Perceived reliability of RPA by professional accountants is positively associated with their behavioral intention to adopt the RPA technologies.

Another important contributory factor to technology adoption is the cost of the technology (Durão and dos Reis, 2024). A capital-intensive technology may not be attractive to firms, particularly those operating in small organizations. Kunene (2023) found that one of the key hindrances to RPA adoption is its higher cost. However, other researchers found that RPA adoption, particularly in accounting, enhances performance through reconciliation and consistent data processing, which consequently reduces operational cost (Alassuli, 2025; Judijanto et al., 2025). This implies that at the core of RPA adoption and implementation is cost, as argued also by Dlamini (2024). Therefore, it is crucial to note that while RPA technologies may be perceived as expensive and while not many organizations can afford them, those who invest in/acquire them most likely do so after careful evaluation of their costs against their benefits. That is, where organizations and individuals see that the benefit that will accrue to them later in the future from investing in a technology or using it far outweighs the cost of the investment now, there is a higher chance that they will adopt the technology and even support it. Moreover, where future benefit outweighs initial costs, it will eventually save an organization or individuals some future costs that would ordinarily not have been saved if such technologies had not been available. This is most likely the reason why studies have found that RPA brings about cost reduction and increases the willingness to adopt (Da Silva Costa et al., 2022; Perdana et al., 2023). Bearing this in mind, we hypothesize the following:

H4

Perceived cost–benefit of RPA by professional accountants is positively associated with their behavioral intention to adopt RPA technologies.

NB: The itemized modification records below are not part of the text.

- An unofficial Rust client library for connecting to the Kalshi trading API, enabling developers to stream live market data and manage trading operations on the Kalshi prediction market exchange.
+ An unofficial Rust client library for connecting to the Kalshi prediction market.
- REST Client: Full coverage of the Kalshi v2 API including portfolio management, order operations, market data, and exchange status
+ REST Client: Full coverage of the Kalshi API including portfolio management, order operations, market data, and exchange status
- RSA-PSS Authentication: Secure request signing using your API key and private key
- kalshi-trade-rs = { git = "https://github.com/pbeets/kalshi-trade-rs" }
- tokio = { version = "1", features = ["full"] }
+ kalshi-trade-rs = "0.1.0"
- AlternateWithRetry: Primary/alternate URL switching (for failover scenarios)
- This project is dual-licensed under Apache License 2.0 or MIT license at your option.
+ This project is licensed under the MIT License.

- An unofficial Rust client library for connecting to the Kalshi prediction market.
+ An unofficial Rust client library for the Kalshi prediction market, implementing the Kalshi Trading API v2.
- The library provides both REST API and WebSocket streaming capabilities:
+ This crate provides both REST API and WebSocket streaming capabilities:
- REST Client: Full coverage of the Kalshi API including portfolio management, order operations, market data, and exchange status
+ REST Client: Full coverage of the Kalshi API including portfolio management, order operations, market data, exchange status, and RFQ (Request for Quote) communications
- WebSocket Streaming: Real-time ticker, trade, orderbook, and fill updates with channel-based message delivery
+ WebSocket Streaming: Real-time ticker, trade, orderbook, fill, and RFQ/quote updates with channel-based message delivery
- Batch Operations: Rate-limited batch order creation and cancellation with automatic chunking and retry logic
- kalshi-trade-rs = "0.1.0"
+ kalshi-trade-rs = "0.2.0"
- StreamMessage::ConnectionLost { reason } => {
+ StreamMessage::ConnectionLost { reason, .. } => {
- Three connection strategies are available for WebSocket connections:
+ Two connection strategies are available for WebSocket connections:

Given the wide debate, it is important to test how the technological dimension may influence the behavioral intention of professional accountants to adopt RPA technologies. Hence, this study explores technological influence using four perspectives: RPA perceived usefulness (i.e., the extent to which RPA technologies enhance tasks efficiency and accuracy), RPA perceived ease of use (i.e., how far professional accountants can use RPA technologies at minimum effort to operate it and not cause distortion in current workflows), RPA perceived reliability (the technical readiness of the organization to possess the requisite skills, availability of supportive infrastructural and the digital competences necessary to operate and automate workflows), and RPA perceived cost–benefit (whether the cost of acquiring RPA is lower than the benefit it will offer). Collectively, we argue that professionals are more likely to adopt RPA technologies and show positive behavioral intention toward its use if they perceive it to be useful, easy to use, reliable, easy to integrate with existing systems and that its future benefit outweighs its costs.

2.4.2. Organizational dimension

The organizational aspect captures the internal firm capabilities, support, and readiness shaping automation adoption. This aspect covers the organizational attributes influencing RPA adoption, especially within accounting domains. At a time when automation is rapidly transforming accounting work processes, organizations must now invest in capital and digital skills. In support of this, some evidence exists for how organizational support, digital training of employees, investment in digital tools and human resources, resource availability for the maintenance of digital tools, and management strategy are critical for the implementation of automated technologies (Fossung and Manfo, 2025; Thangapandian et al., 2024). This is even crucial because technology adoption is hindered by a lack of both financial and human resources (Perdana et al., 2023; Remlein and Nowak, 2025). Given these submissions, we hypothesize the following:

H5

The training resources provided by organizations in support of RPA technologies will create a significant impact on the behavioral intention of professional accountants, thus influencing them to adopt RPA.

Research has also noted that leadership readiness in terms of commitment and top management support is requisite to successful automation transformation. This is so because strategic digital vision, optimal resource allocation, and top-level management buy-in are important for technology deployment—hence, critical enablers of RPA (Moffitt et al., 2018; Rovaris et al., 2025; Zhang et al., 2023). To enable accounting professionals to embrace new technologies and transition from manual work processes to automated systems, organizations must provide the necessary support to ease this transition . Based on this submission, we propose the hypothesis that:

H6

The managerial support provided by organizations for RPA technologies will create a significant impact on the behavioral intention of professional accountants, influencing them positively to adopt RPA.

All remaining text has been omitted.